> EXERCISE
The records below must be reproduced exactly, excluding any pictures.

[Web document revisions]
■ ■ ■
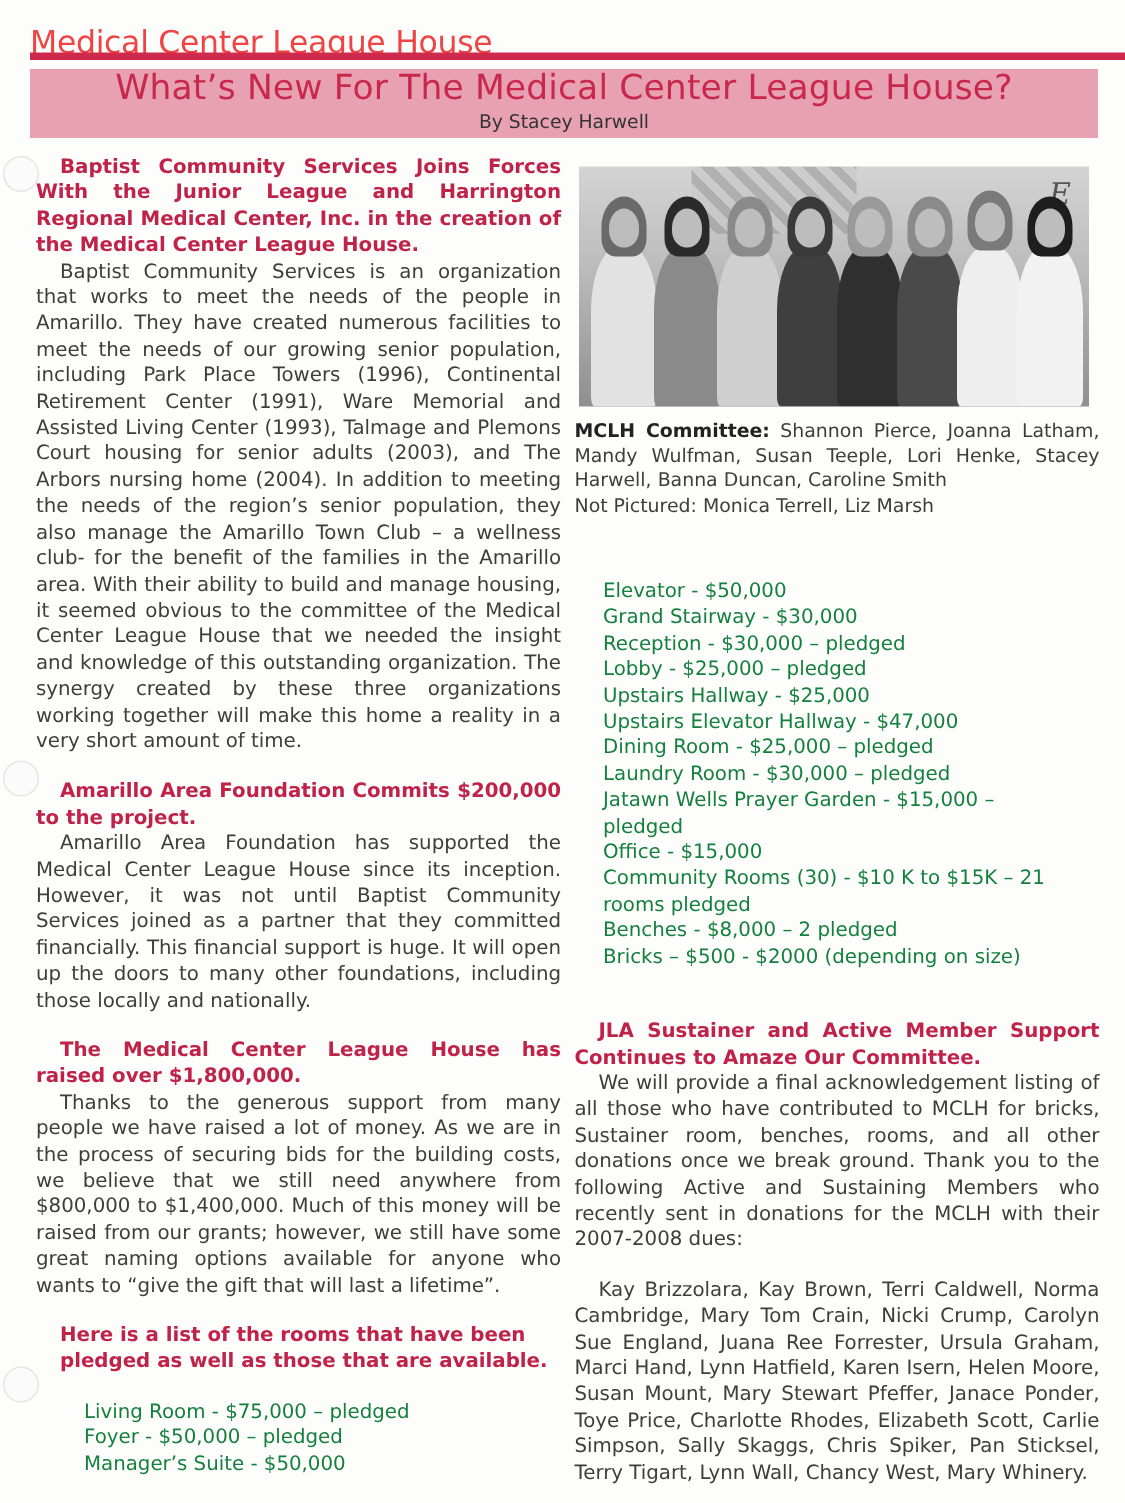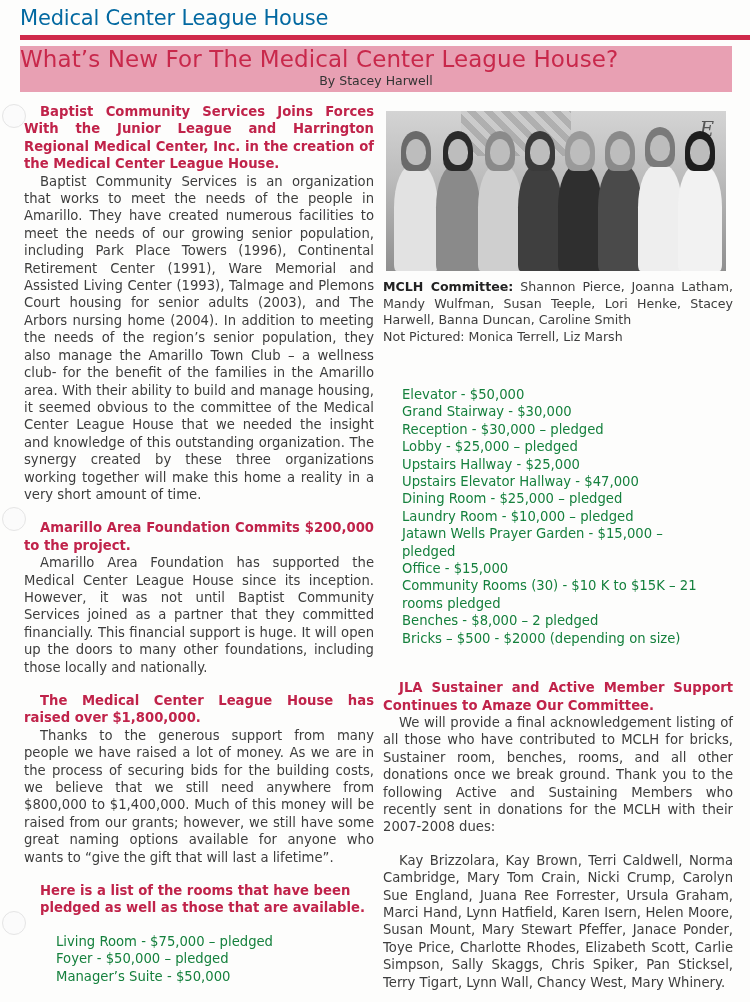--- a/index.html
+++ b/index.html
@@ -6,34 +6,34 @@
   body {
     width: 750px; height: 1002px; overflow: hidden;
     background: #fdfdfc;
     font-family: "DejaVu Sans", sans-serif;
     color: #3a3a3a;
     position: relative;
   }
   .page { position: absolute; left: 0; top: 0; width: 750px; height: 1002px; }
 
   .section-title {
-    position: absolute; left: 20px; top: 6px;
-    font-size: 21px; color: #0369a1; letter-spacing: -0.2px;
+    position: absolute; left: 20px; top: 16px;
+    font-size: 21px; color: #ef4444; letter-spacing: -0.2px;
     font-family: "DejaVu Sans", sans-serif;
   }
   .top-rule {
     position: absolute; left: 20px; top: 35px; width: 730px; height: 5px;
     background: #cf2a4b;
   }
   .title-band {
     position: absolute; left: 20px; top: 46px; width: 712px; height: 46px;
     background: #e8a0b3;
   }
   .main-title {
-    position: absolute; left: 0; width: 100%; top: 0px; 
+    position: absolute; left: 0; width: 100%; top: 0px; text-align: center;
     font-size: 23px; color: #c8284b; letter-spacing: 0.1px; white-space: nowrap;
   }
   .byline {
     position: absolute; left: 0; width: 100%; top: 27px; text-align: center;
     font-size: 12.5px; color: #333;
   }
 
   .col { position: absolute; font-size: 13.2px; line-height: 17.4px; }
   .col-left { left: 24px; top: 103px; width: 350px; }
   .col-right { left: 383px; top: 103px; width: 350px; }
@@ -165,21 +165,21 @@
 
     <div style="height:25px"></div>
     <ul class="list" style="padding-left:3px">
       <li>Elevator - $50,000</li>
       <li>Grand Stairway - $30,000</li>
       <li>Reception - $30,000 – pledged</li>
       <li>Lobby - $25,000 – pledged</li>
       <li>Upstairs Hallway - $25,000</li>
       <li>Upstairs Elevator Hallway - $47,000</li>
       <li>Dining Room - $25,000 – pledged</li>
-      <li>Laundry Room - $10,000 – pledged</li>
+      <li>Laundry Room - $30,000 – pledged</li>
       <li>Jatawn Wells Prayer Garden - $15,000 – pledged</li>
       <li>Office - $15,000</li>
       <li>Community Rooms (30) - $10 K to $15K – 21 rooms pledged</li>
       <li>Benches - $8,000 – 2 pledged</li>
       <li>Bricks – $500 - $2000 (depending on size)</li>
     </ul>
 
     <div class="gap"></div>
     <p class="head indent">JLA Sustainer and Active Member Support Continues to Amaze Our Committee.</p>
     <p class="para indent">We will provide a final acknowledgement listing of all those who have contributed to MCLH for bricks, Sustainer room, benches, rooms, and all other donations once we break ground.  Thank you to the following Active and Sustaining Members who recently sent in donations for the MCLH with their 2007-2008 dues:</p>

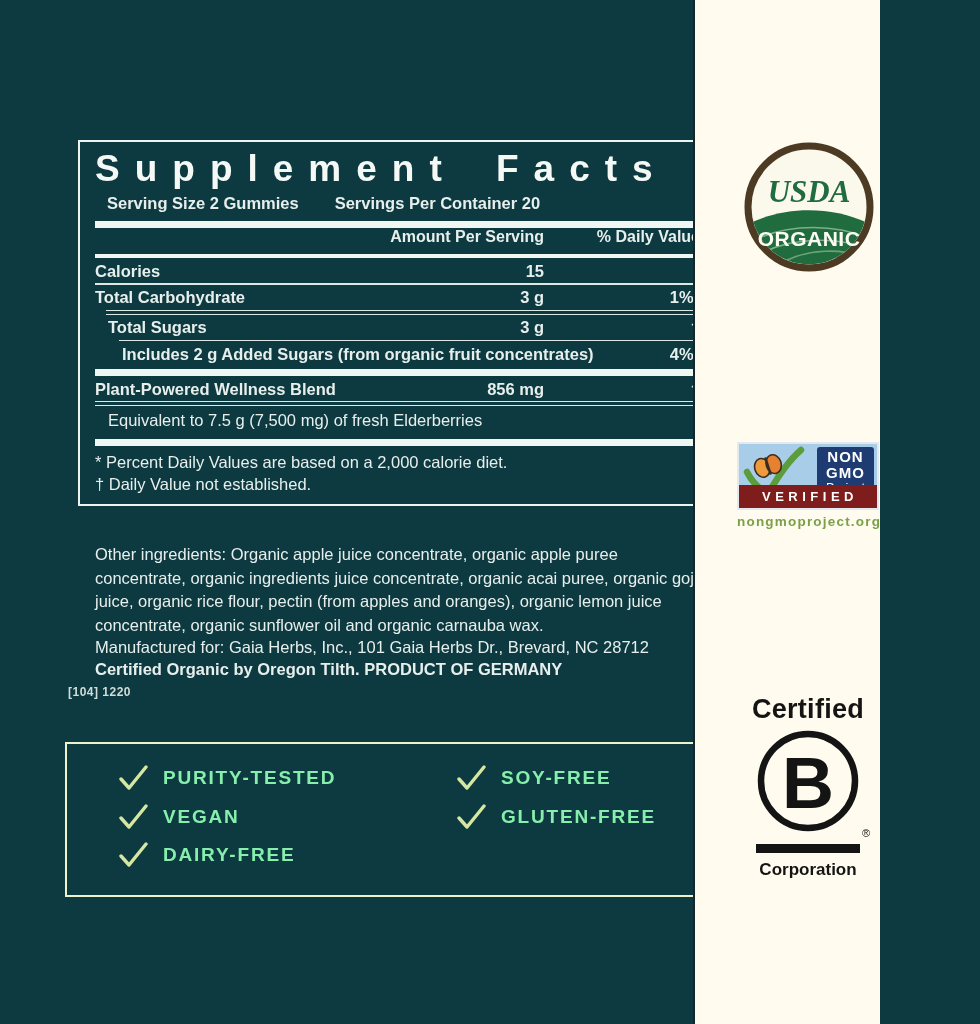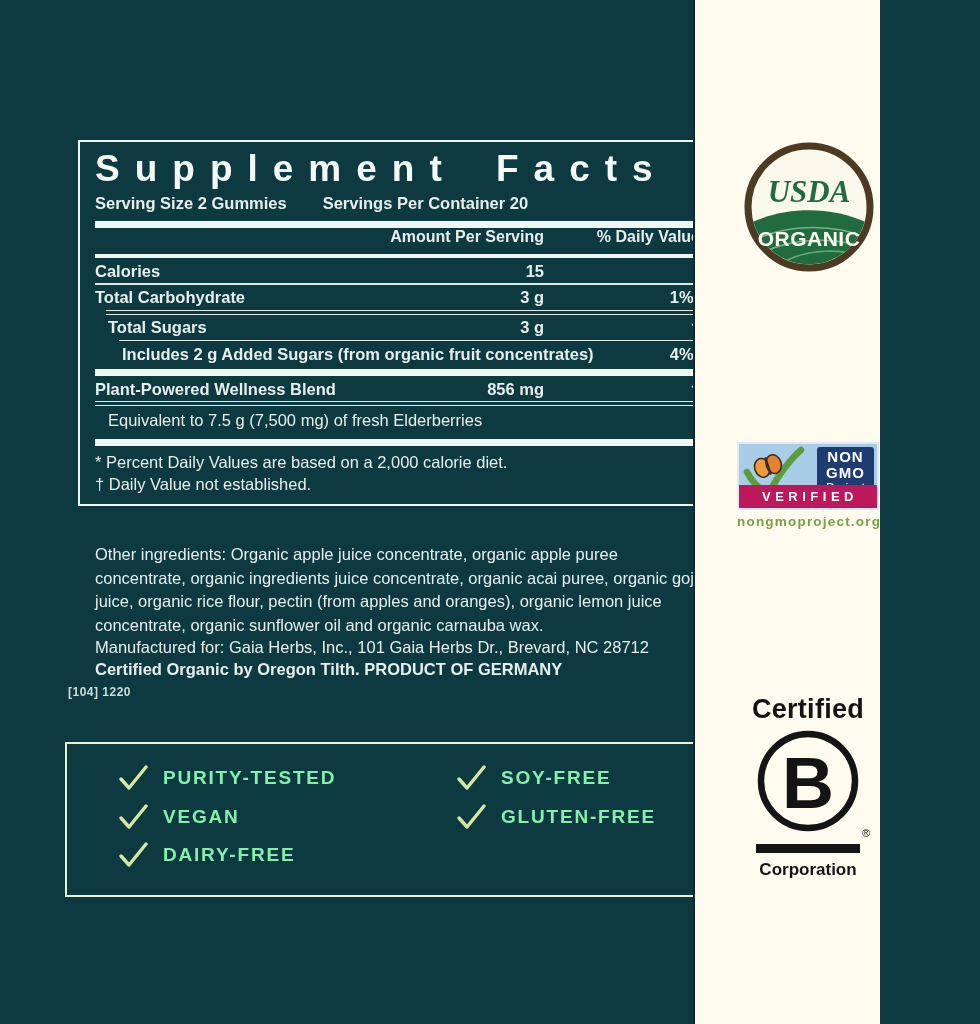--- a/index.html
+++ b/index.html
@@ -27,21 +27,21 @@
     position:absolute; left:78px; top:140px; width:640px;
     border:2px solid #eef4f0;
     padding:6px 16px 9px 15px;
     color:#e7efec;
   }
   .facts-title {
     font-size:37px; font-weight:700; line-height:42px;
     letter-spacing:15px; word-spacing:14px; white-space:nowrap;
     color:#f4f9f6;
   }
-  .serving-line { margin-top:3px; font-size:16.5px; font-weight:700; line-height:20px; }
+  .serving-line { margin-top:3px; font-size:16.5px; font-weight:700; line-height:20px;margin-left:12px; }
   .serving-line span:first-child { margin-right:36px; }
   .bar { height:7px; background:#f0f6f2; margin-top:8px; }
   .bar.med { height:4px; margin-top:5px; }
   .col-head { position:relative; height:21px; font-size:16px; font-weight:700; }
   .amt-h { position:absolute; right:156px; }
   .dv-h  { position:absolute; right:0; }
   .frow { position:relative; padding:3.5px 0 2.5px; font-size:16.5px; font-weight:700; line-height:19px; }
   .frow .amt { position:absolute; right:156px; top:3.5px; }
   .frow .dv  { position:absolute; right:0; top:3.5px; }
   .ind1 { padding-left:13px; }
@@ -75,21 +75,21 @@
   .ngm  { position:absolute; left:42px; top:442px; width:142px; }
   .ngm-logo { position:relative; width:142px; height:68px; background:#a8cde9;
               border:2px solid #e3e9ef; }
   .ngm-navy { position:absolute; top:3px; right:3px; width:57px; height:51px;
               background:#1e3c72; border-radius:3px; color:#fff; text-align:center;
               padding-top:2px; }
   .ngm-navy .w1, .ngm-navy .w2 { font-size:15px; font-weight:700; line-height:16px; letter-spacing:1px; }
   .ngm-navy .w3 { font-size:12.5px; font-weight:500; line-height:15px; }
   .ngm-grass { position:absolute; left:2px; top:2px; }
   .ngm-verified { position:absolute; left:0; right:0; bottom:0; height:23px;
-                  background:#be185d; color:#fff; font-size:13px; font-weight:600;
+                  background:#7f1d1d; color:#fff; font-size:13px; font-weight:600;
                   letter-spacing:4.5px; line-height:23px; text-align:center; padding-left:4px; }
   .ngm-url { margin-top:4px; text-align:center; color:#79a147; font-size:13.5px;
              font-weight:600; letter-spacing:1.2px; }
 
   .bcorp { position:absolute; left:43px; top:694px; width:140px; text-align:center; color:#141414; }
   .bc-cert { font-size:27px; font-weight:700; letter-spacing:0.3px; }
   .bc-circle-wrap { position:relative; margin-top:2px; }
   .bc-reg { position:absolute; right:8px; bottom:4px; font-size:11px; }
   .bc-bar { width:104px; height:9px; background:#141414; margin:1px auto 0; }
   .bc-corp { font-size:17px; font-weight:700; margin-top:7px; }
■ ■ ■
> FINISHED EXERCISE
--- a/index.html
+++ b/index.html
@@ -6,34 +6,34 @@
   body {
     width: 750px; height: 1002px; overflow: hidden;
     background: #fdfdfc;
     font-family: "DejaVu Sans", sans-serif;
     color: #3a3a3a;
     position: relative;
   }
   .page { position: absolute; left: 0; top: 0; width: 750px; height: 1002px; }
 
   .section-title {
-    position: absolute; left: 20px; top: 6px;
-    font-size: 21px; color: #0369a1; letter-spacing: -0.2px;
+    position: absolute; left: 20px; top: 16px;
+    font-size: 21px; color: #ef4444; letter-spacing: -0.2px;
     font-family: "DejaVu Sans", sans-serif;
   }
   .top-rule {
     position: absolute; left: 20px; top: 35px; width: 730px; height: 5px;
     background: #cf2a4b;
   }
   .title-band {
     position: absolute; left: 20px; top: 46px; width: 712px; height: 46px;
     background: #e8a0b3;
   }
   .main-title {
-    position: absolute; left: 0; width: 100%; top: 0px; 
+    position: absolute; left: 0; width: 100%; top: 0px; text-align: center;
     font-size: 23px; color: #c8284b; letter-spacing: 0.1px; white-space: nowrap;
   }
   .byline {
     position: absolute; left: 0; width: 100%; top: 27px; text-align: center;
     font-size: 12.5px; color: #333;
   }
 
   .col { position: absolute; font-size: 13.2px; line-height: 17.4px; }
   .col-left { left: 24px; top: 103px; width: 350px; }
   .col-right { left: 383px; top: 103px; width: 350px; }
@@ -165,21 +165,21 @@
 
     <div style="height:25px"></div>
     <ul class="list" style="padding-left:3px">
       <li>Elevator - $50,000</li>
       <li>Grand Stairway - $30,000</li>
       <li>Reception - $30,000 – pledged</li>
       <li>Lobby - $25,000 – pledged</li>
       <li>Upstairs Hallway - $25,000</li>
       <li>Upstairs Elevator Hallway - $47,000</li>
       <li>Dining Room - $25,000 – pledged</li>
-      <li>Laundry Room - $10,000 – pledged</li>
+      <li>Laundry Room - $30,000 – pledged</li>
       <li>Jatawn Wells Prayer Garden - $15,000 – pledged</li>
       <li>Office - $15,000</li>
       <li>Community Rooms (30) - $10 K to $15K – 21 rooms pledged</li>
       <li>Benches - $8,000 – 2 pledged</li>
       <li>Bricks – $500 - $2000 (depending on size)</li>
     </ul>
 
     <div class="gap"></div>
     <p class="head indent">JLA Sustainer and Active Member Support Continues to Amaze Our Committee.</p>
     <p class="para indent">We will provide a final acknowledgement listing of all those who have contributed to MCLH for bricks, Sustainer room, benches, rooms, and all other donations once we break ground.  Thank you to the following Active and Sustaining Members who recently sent in donations for the MCLH with their 2007-2008 dues:</p>

--- a/index.html
+++ b/index.html
@@ -27,21 +27,21 @@
     position:absolute; left:78px; top:140px; width:640px;
     border:2px solid #eef4f0;
     padding:6px 16px 9px 15px;
     color:#e7efec;
   }
   .facts-title {
     font-size:37px; font-weight:700; line-height:42px;
     letter-spacing:15px; word-spacing:14px; white-space:nowrap;
     color:#f4f9f6;
   }
-  .serving-line { margin-top:3px; font-size:16.5px; font-weight:700; line-height:20px; }
+  .serving-line { margin-top:3px; font-size:16.5px; font-weight:700; line-height:20px;margin-left:12px; }
   .serving-line span:first-child { margin-right:36px; }
   .bar { height:7px; background:#f0f6f2; margin-top:8px; }
   .bar.med { height:4px; margin-top:5px; }
   .col-head { position:relative; height:21px; font-size:16px; font-weight:700; }
   .amt-h { position:absolute; right:156px; }
   .dv-h  { position:absolute; right:0; }
   .frow { position:relative; padding:3.5px 0 2.5px; font-size:16.5px; font-weight:700; line-height:19px; }
   .frow .amt { position:absolute; right:156px; top:3.5px; }
   .frow .dv  { position:absolute; right:0; top:3.5px; }
   .ind1 { padding-left:13px; }
@@ -75,21 +75,21 @@
   .ngm  { position:absolute; left:42px; top:442px; width:142px; }
   .ngm-logo { position:relative; width:142px; height:68px; background:#a8cde9;
               border:2px solid #e3e9ef; }
   .ngm-navy { position:absolute; top:3px; right:3px; width:57px; height:51px;
               background:#1e3c72; border-radius:3px; color:#fff; text-align:center;
               padding-top:2px; }
   .ngm-navy .w1, .ngm-navy .w2 { font-size:15px; font-weight:700; line-height:16px; letter-spacing:1px; }
   .ngm-navy .w3 { font-size:12.5px; font-weight:500; line-height:15px; }
   .ngm-grass { position:absolute; left:2px; top:2px; }
   .ngm-verified { position:absolute; left:0; right:0; bottom:0; height:23px;
-                  background:#be185d; color:#fff; font-size:13px; font-weight:600;
+                  background:#7f1d1d; color:#fff; font-size:13px; font-weight:600;
                   letter-spacing:4.5px; line-height:23px; text-align:center; padding-left:4px; }
   .ngm-url { margin-top:4px; text-align:center; color:#79a147; font-size:13.5px;
              font-weight:600; letter-spacing:1.2px; }
 
   .bcorp { position:absolute; left:43px; top:694px; width:140px; text-align:center; color:#141414; }
   .bc-cert { font-size:27px; font-weight:700; letter-spacing:0.3px; }
   .bc-circle-wrap { position:relative; margin-top:2px; }
   .bc-reg { position:absolute; right:8px; bottom:4px; font-size:11px; }
   .bc-bar { width:104px; height:9px; background:#141414; margin:1px auto 0; }
   .bc-corp { font-size:17px; font-weight:700; margin-top:7px; }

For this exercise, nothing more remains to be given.